Exercise requirements: In the data, find the word "text" and copy out every line that has it.
(Supplied data begins)
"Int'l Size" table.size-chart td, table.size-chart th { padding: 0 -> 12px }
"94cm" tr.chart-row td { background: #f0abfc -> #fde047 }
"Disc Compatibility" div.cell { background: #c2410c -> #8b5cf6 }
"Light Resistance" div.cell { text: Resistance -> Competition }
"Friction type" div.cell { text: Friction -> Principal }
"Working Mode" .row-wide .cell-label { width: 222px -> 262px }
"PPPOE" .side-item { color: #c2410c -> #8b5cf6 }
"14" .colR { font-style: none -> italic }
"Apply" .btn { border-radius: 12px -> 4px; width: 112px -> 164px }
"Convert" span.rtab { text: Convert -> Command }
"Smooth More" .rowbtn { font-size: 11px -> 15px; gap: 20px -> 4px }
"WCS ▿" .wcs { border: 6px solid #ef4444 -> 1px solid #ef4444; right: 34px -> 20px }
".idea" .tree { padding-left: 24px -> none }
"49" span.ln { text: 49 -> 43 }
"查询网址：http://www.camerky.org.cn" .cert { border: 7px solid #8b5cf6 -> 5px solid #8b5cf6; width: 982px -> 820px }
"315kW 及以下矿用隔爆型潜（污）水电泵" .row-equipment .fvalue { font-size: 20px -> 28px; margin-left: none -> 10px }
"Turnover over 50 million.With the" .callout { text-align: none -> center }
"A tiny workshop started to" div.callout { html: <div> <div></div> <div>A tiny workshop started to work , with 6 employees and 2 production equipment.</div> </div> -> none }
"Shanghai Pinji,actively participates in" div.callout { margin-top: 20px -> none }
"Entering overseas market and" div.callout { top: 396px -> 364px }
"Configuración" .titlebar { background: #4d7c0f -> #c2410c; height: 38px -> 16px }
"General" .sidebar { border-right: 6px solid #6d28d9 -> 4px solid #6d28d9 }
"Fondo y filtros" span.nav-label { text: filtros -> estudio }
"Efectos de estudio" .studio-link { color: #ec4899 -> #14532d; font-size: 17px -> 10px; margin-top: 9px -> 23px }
(Supplied data ends)
Output:
"Light Resistance" div.cell { text: Resistance -> Competition }
"Friction type" div.cell { text: Friction -> Principal }
"Convert" span.rtab { text: Convert -> Command }
"49" span.ln { text: 49 -> 43 }
"Turnover over 50 million.With the" .callout { text-align: none -> center }
"Fondo y filtros" span.nav-label { text: filtros -> estudio }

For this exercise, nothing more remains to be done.